## WORK ITEM
In the records that follow, skip the pictures and print everything else exactly.

## PROVIDED INFORMATION
┏━━

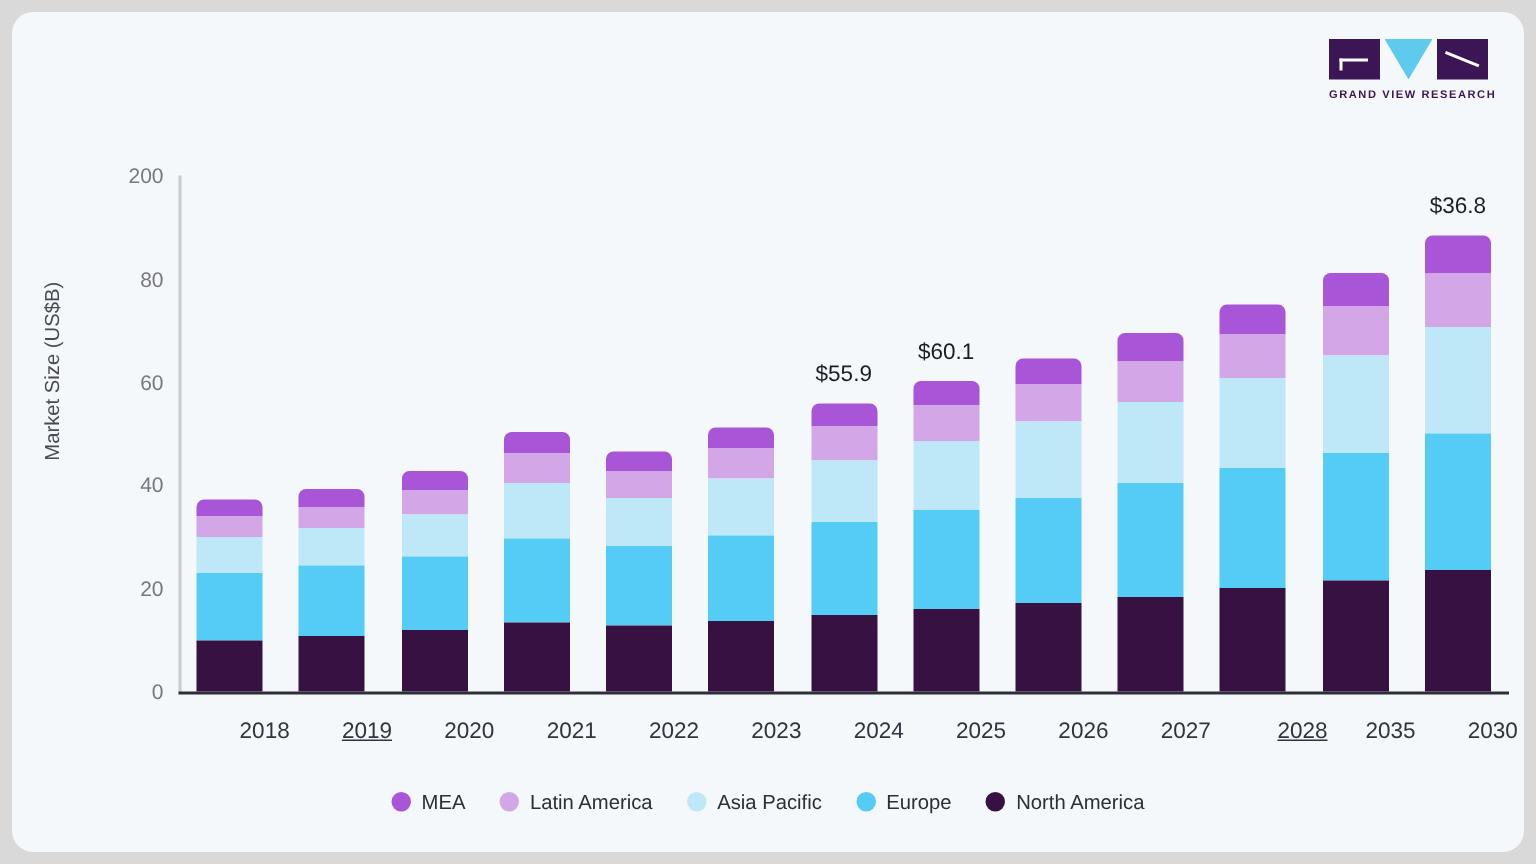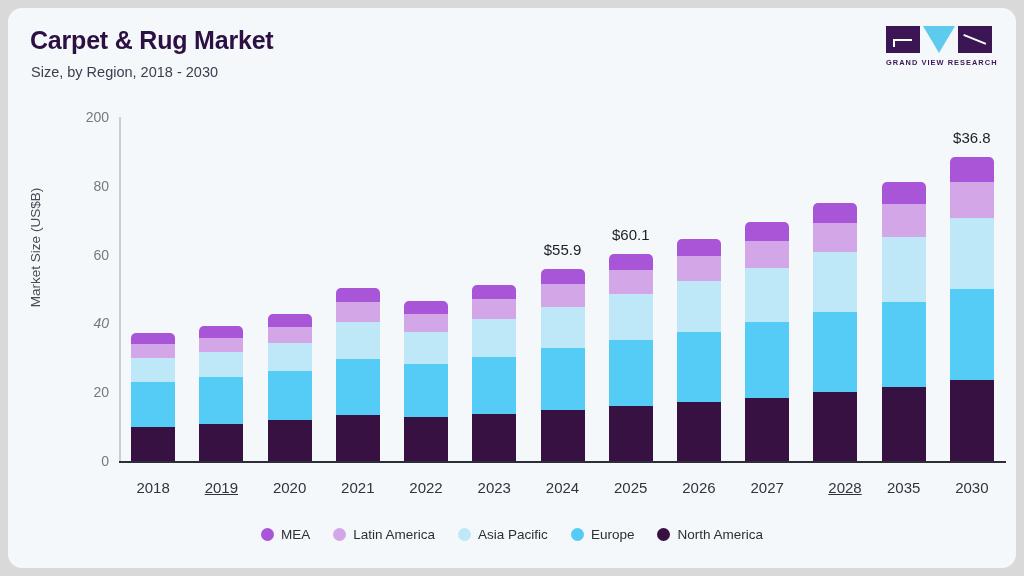--- a/index.html
+++ b/index.html
@@ -71,60 +71,58 @@
     background: #2e2e38;
   }
   .bar-group { position: absolute; bottom: 107px; width: 44px; }
   .seg { width: 100%; display: block; }
   .seg.top { border-radius: 5px 5px 0 0; }
   .bar-label {
     position: absolute; left: 50%; transform: translateX(-50%);
     font-size: 15px; color: #1d1d28; white-space: nowrap;
   }
   .xtick {
-    position: absolute; bottom: 72px; width: 80px; text-align: center;
+    position: absolute; bottom: 72px; width: 80px; text-align: right;
     font-size: 15px; color: #33333f;
   }
   
   #legend {
     position: absolute; left: 0; right: 0; bottom: 26px;
     display: flex; justify-content: center; align-items: center; gap: 23px;
   }
   .legend-item { display: flex; align-items: center; gap: 7px; }
   .legend-dot { width: 13px; height: 13px; border-radius: 50%; }
   .legend-label { font-size: 13.5px; color: #2e2e38; }
 </style>
 </head>
 <body>
 
 <div id="card">
 
-  <div id="title">Carpet &amp; Rug Market</div>
-  <div id="subtitle">Size, by Region, 2018 - 2030</div>
 
   <div id="logo">
     <div class="logo-row">
       <div class="logo-blk">
         <div class="logo-g-bar"></div>
         <div class="logo-g-stem"></div>
       </div>
       <div class="logo-v"></div>
       <div class="logo-blk">
         <div class="logo-r-slash"></div>
       </div>
     </div>
     <div id="logo-text">GRAND VIEW RESEARCH</div>
   </div>
 
   <div id="plot">
     <div id="ylabel">Market Size (US$B)</div>
     <div id="yticks-layer">
         <div class="ytick" style="top: 453px; left: 53px;">0</div>
         <div class="ytick" style="top: 384.2px; left: 53px;">20</div>
-        <div class="ytick" style="top: 315.4px; left: 53px; font-style: italic;">40</div>
+        <div class="ytick" style="top: 315.4px; left: 53px;">40</div>
         <div class="ytick" style="top: 246.6px; left: 53px;">60</div>
         <div class="ytick" style="top: 177.8px; left: 53px;">80</div>
         <div class="ytick" style="top: 109px; left: 53px;">200</div>
       </div>
     <div id="yaxis-line"></div>
     <div id="xaxis-line"></div>
     <div id="bars-layer">
         <div class="bar-group" style="left: 123.115px; bottom: 107px;">
           <div class="seg top" style="height: 11.008px; background: rgb(168, 85, 216);"></div>
           <div class="seg" style="height: 14.104px; background: rgb(211, 166, 232);"></div>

┗━━

## RESPONSE TO THE TASK
--- a/index.html
+++ b/index.html
@@ -71,60 +71,58 @@
     background: #2e2e38;
   }
   .bar-group { position: absolute; bottom: 107px; width: 44px; }
   .seg { width: 100%; display: block; }
   .seg.top { border-radius: 5px 5px 0 0; }
   .bar-label {
     position: absolute; left: 50%; transform: translateX(-50%);
     font-size: 15px; color: #1d1d28; white-space: nowrap;
   }
   .xtick {
-    position: absolute; bottom: 72px; width: 80px; text-align: center;
+    position: absolute; bottom: 72px; width: 80px; text-align: right;
     font-size: 15px; color: #33333f;
   }
   
   #legend {
     position: absolute; left: 0; right: 0; bottom: 26px;
     display: flex; justify-content: center; align-items: center; gap: 23px;
   }
   .legend-item { display: flex; align-items: center; gap: 7px; }
   .legend-dot { width: 13px; height: 13px; border-radius: 50%; }
   .legend-label { font-size: 13.5px; color: #2e2e38; }
 </style>
 </head>
 <body>
 
 <div id="card">
 
-  <div id="title">Carpet &amp; Rug Market</div>
-  <div id="subtitle">Size, by Region, 2018 - 2030</div>
 
   <div id="logo">
     <div class="logo-row">
       <div class="logo-blk">
         <div class="logo-g-bar"></div>
         <div class="logo-g-stem"></div>
       </div>
       <div class="logo-v"></div>
       <div class="logo-blk">
         <div class="logo-r-slash"></div>
       </div>
     </div>
     <div id="logo-text">GRAND VIEW RESEARCH</div>
   </div>
 
   <div id="plot">
     <div id="ylabel">Market Size (US$B)</div>
     <div id="yticks-layer">
         <div class="ytick" style="top: 453px; left: 53px;">0</div>
         <div class="ytick" style="top: 384.2px; left: 53px;">20</div>
-        <div class="ytick" style="top: 315.4px; left: 53px; font-style: italic;">40</div>
+        <div class="ytick" style="top: 315.4px; left: 53px;">40</div>
         <div class="ytick" style="top: 246.6px; left: 53px;">60</div>
         <div class="ytick" style="top: 177.8px; left: 53px;">80</div>
         <div class="ytick" style="top: 109px; left: 53px;">200</div>
       </div>
     <div id="yaxis-line"></div>
     <div id="xaxis-line"></div>
     <div id="bars-layer">
         <div class="bar-group" style="left: 123.115px; bottom: 107px;">
           <div class="seg top" style="height: 11.008px; background: rgb(168, 85, 216);"></div>
           <div class="seg" style="height: 14.104px; background: rgb(211, 166, 232);"></div>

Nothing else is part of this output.